- **TO DO**
Would you return the lines between the one holding "- - If new type" and the one holding "analytic outputs are", inclusive, and only those, exactly as they stand in the listing below?

- **INPUT MATERIAL**
--------
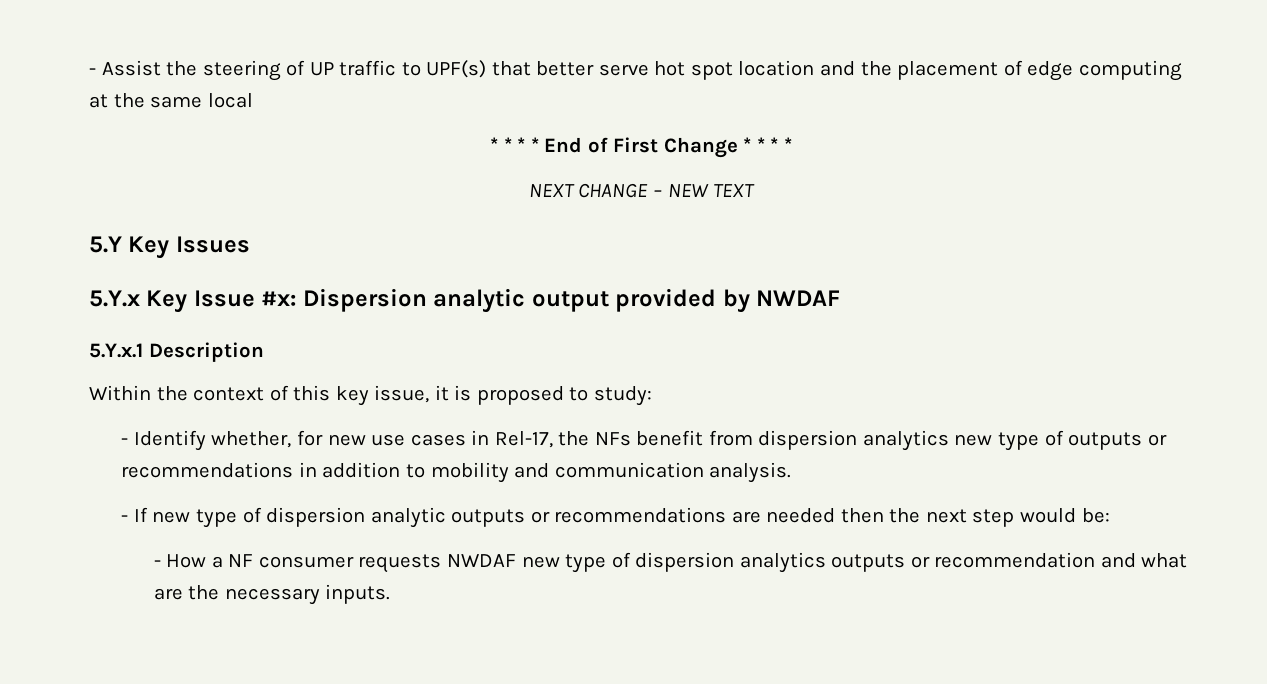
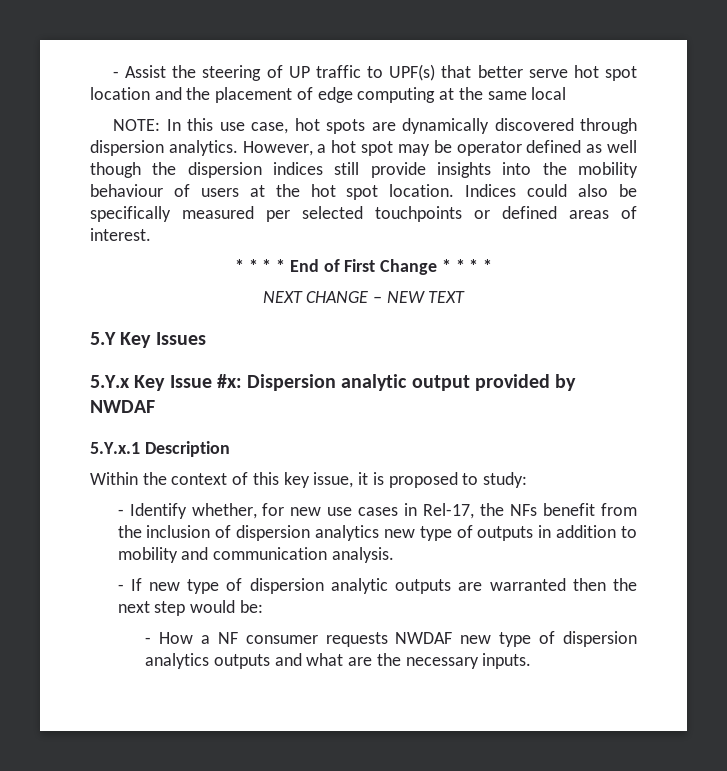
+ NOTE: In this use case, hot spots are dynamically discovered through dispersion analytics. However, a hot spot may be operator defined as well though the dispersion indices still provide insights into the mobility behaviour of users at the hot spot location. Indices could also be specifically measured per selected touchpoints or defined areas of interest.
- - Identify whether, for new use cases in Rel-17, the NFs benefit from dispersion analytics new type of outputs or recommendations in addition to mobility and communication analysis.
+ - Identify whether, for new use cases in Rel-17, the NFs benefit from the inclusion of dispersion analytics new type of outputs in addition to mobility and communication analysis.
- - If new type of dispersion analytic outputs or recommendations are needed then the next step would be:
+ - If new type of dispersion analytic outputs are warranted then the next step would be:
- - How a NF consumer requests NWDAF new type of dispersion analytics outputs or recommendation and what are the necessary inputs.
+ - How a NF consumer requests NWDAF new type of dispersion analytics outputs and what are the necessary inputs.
--------
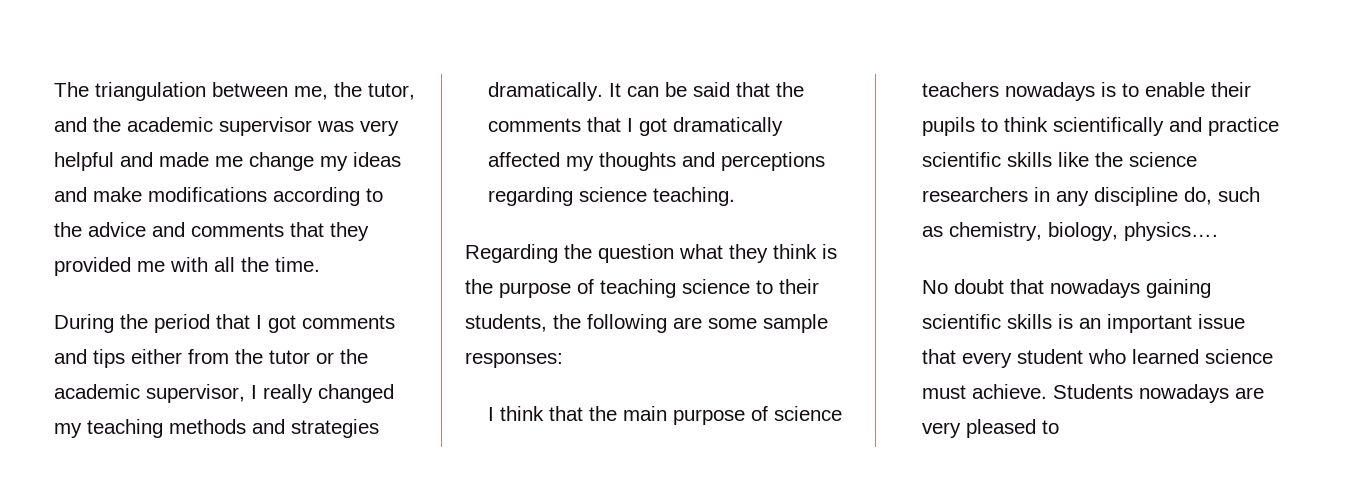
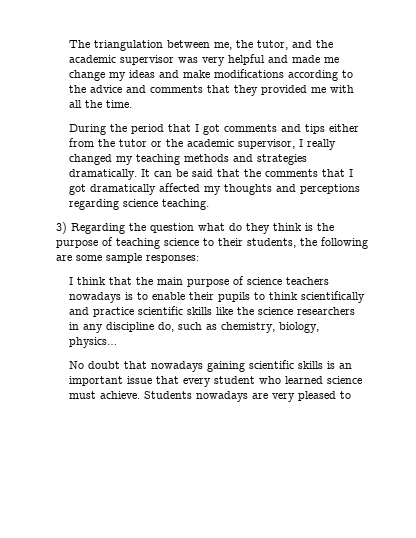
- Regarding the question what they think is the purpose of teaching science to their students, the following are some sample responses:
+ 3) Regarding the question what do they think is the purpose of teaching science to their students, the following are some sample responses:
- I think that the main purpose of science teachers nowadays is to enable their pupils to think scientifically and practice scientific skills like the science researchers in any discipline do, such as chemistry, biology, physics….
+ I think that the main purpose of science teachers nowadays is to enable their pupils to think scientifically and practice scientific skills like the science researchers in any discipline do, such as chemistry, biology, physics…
--------
- **ANSWER SECTION**
- - If new type of dispersion analytic outputs or recommendations are needed then the next step would be:
+ - If new type of dispersion analytic outputs are warranted then the next step would be:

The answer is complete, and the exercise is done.